Task requirements
The answer must be one number: how many lines below contain the word "circuit".

Recorded data
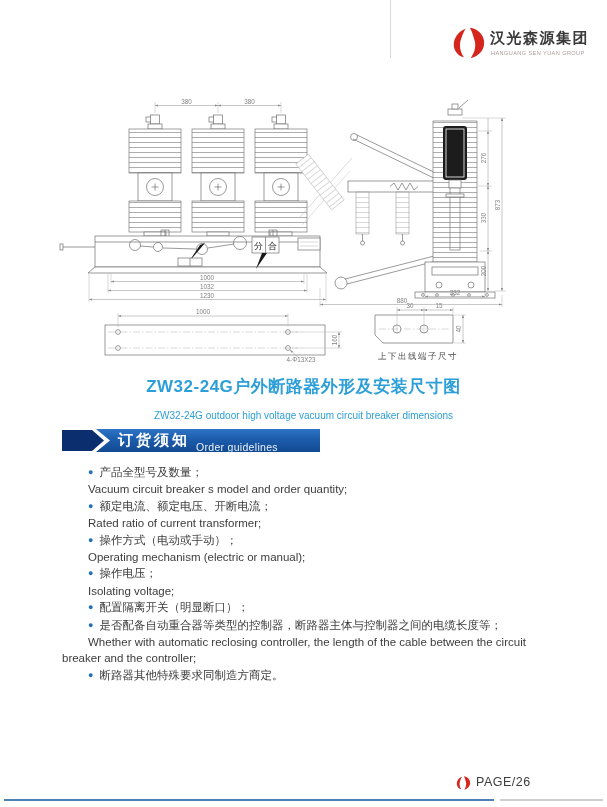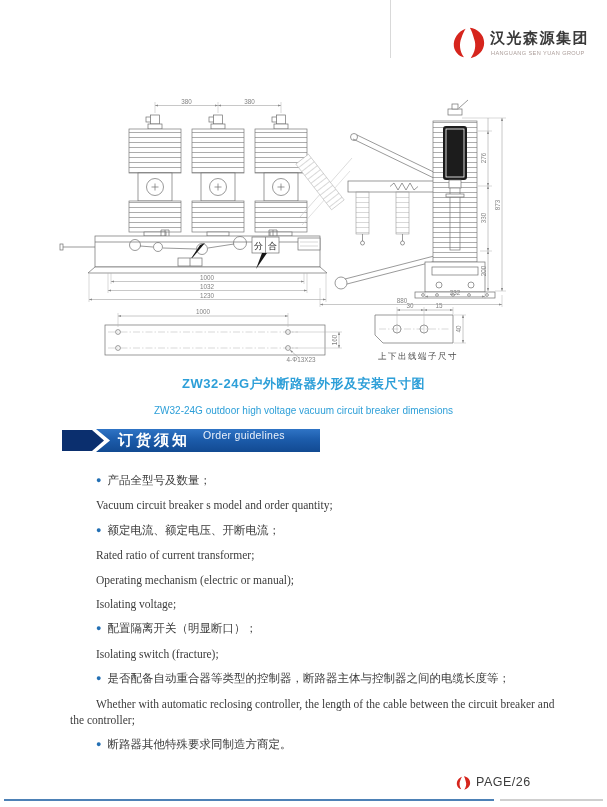--- a/index.html
+++ b/index.html
@@ -22,7 +22,7 @@
   svg .ind{font-size:9px;fill:#1a1a1a;text-anchor:middle;}
   
   .caption{position:absolute;left:0;top:375px;width:607px;text-align:center;color:#2d9fd8;}
-  .caption .cn{font-size:13px;font-weight:bold;letter-spacing:.5px;}
+  .caption .cn{font-size:17px;font-weight:bold;letter-spacing:.5px;}
   .caption .en{font-size:10px;margin-top:12px;}
   
   .banner{position:absolute;left:62px;top:429px;width:308px;height:23px;}

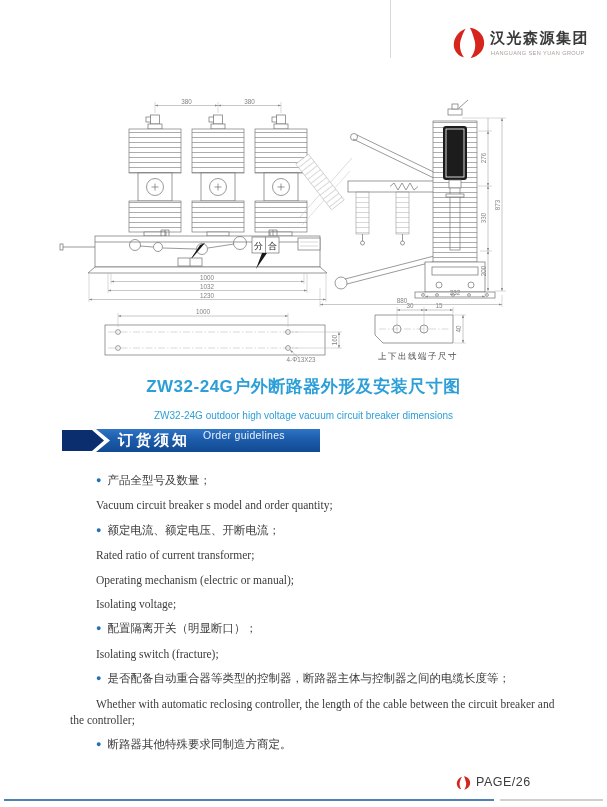--- a/index.html
+++ b/index.html
@@ -32,7 +32,7 @@
     background:linear-gradient(#2f74c5 0%,#1c5cab 45%,#124a92 100%);
     clip-path:polygon(0 0,100% 0,100% 100%,0 100%,14px 50%);}
   .banner .t-cn{position:absolute;left:56px;top:2px;font-size:15px;font-weight:bold;color:#fff;letter-spacing:3px;}
-  .banner .t-en{position:absolute;left:134px;top:0;font-size:10.5px;color:#eaf1fb;letter-spacing:.3px;margin-left:7px;}
+  .banner .t-en{position:absolute;left:134px;top:12px;font-size:10.5px;color:#eaf1fb;letter-spacing:.3px;}
   
   .guides{position:absolute;left:62px;top:464px;width:503px;color:#3c3c3c;font-size:11.5px;line-height:16.4px;}
   .guides p{margin:8px;text-indent:26px;font-family:Liberation Serif, serif;}

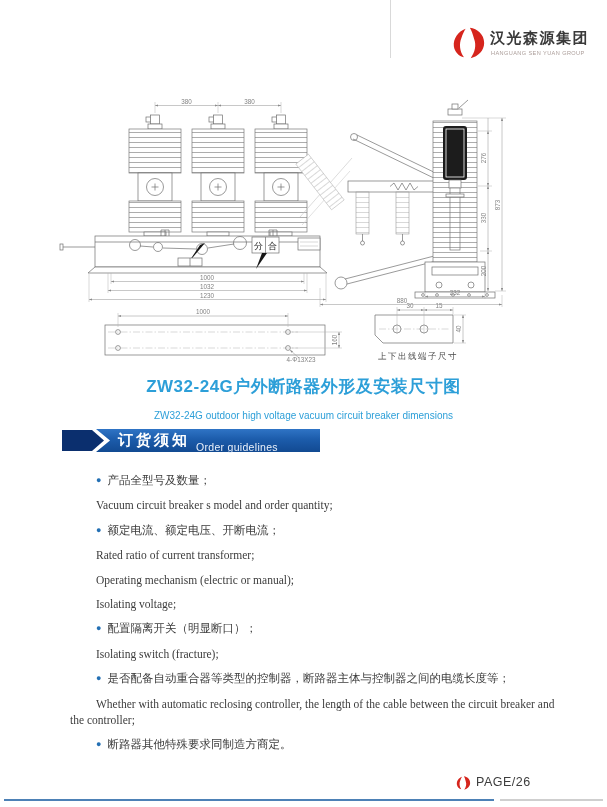--- a/index.html
+++ b/index.html
@@ -35,7 +35,7 @@
   .banner .t-en{position:absolute;left:134px;top:12px;font-size:10.5px;color:#eaf1fb;letter-spacing:.3px;}
   
   .guides{position:absolute;left:62px;top:464px;width:503px;color:#3c3c3c;font-size:11.5px;line-height:16.4px;}
-  .guides p{margin:8px;text-indent:26px;font-family:Liberation Serif, serif;}
+  .guides p{margin:0;text-indent:26px;}
   .guides .bullet{color:#2470b4;font-size:9px;margin-right:6px;position:relative;top:-1px;}
   
   .pg-icon{position:absolute;left:456px;top:776px;width:15px;height:14px;}

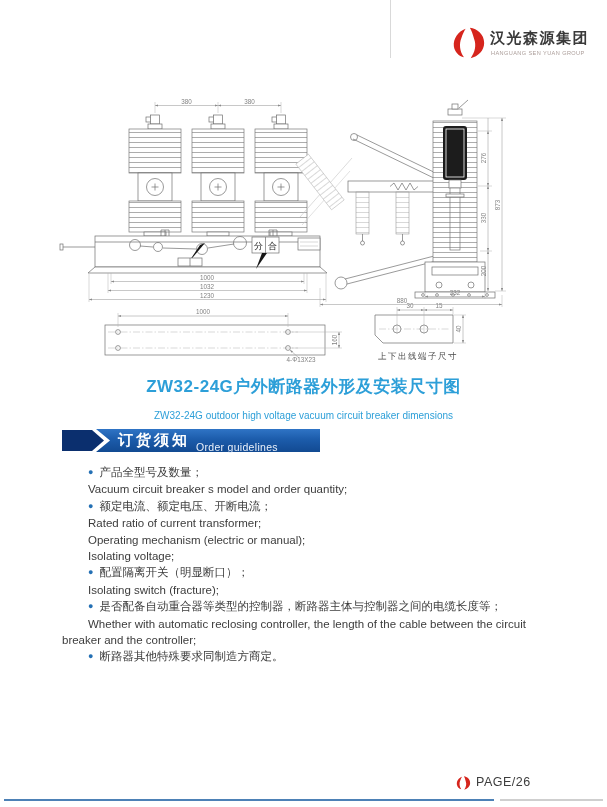--- a/index.html
+++ b/index.html
@@ -270,6 +270,7 @@
     <p class="en">Vacuum circuit breaker s model and order quantity;</p>
     <p class="cn"><span class="bullet">●</span><span>额定电流、额定电压、开断电流；</span></p>
     <p class="en">Rated ratio of current transformer;</p>
+    <p class="cn"><span class="bullet">●</span><span>操作方式（电动或手动）；</span></p>
     <p class="en">Operating mechanism (electric or manual);</p>
     <p class="en">Isolating voltage;</p>
     <p class="cn"><span class="bullet">●</span><span>配置隔离开关（明显断口）；</span></p>

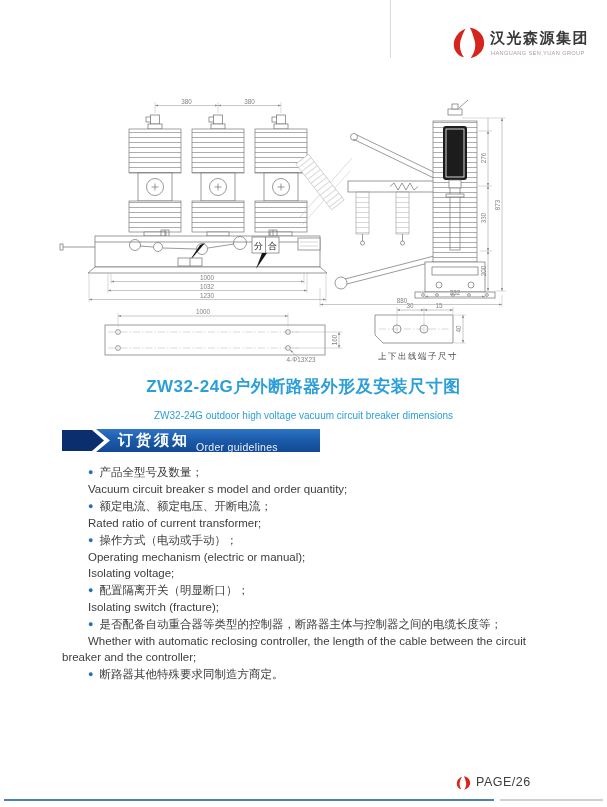--- a/index.html
+++ b/index.html
@@ -272,6 +272,7 @@
     <p class="en">Rated ratio of current transformer;</p>
     <p class="cn"><span class="bullet">●</span><span>操作方式（电动或手动）；</span></p>
     <p class="en">Operating mechanism (electric or manual);</p>
+    <p class="cn"><span class="bullet">●</span><span>操作电压；</span></p>
     <p class="en">Isolating voltage;</p>
     <p class="cn"><span class="bullet">●</span><span>配置隔离开关（明显断口）；</span></p>
     <p class="en">Isolating switch (fracture);</p>

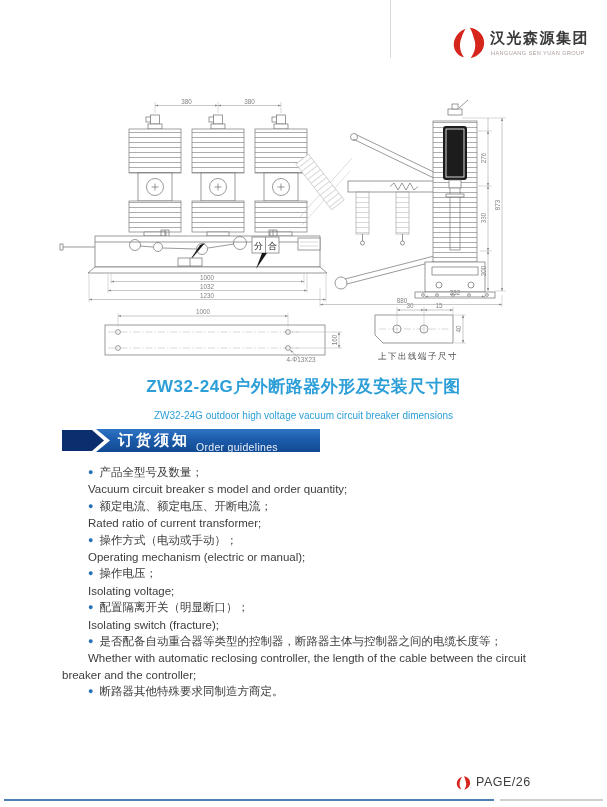--- a/index.html
+++ b/index.html
@@ -275,7 +275,6 @@
     <p class="cn"><span class="bullet">●</span><span>操作电压；</span></p>
     <p class="en">Isolating voltage;</p>
     <p class="cn"><span class="bullet">●</span><span>配置隔离开关（明显断口）；</span></p>
-    <p class="en">Isolating switch (fracture);</p>
     <p class="cn"><span class="bullet">●</span><span>是否配备自动重合器等类型的控制器，断路器主体与控制器之间的电缆长度等；</span></p>
     <p class="en">Whether with automatic reclosing controller, the length of the cable between the circuit breaker and the controller;</p>
     <p class="cn"><span class="bullet">●</span><span>断路器其他特殊要求同制造方商定。</span></p>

Completed task
2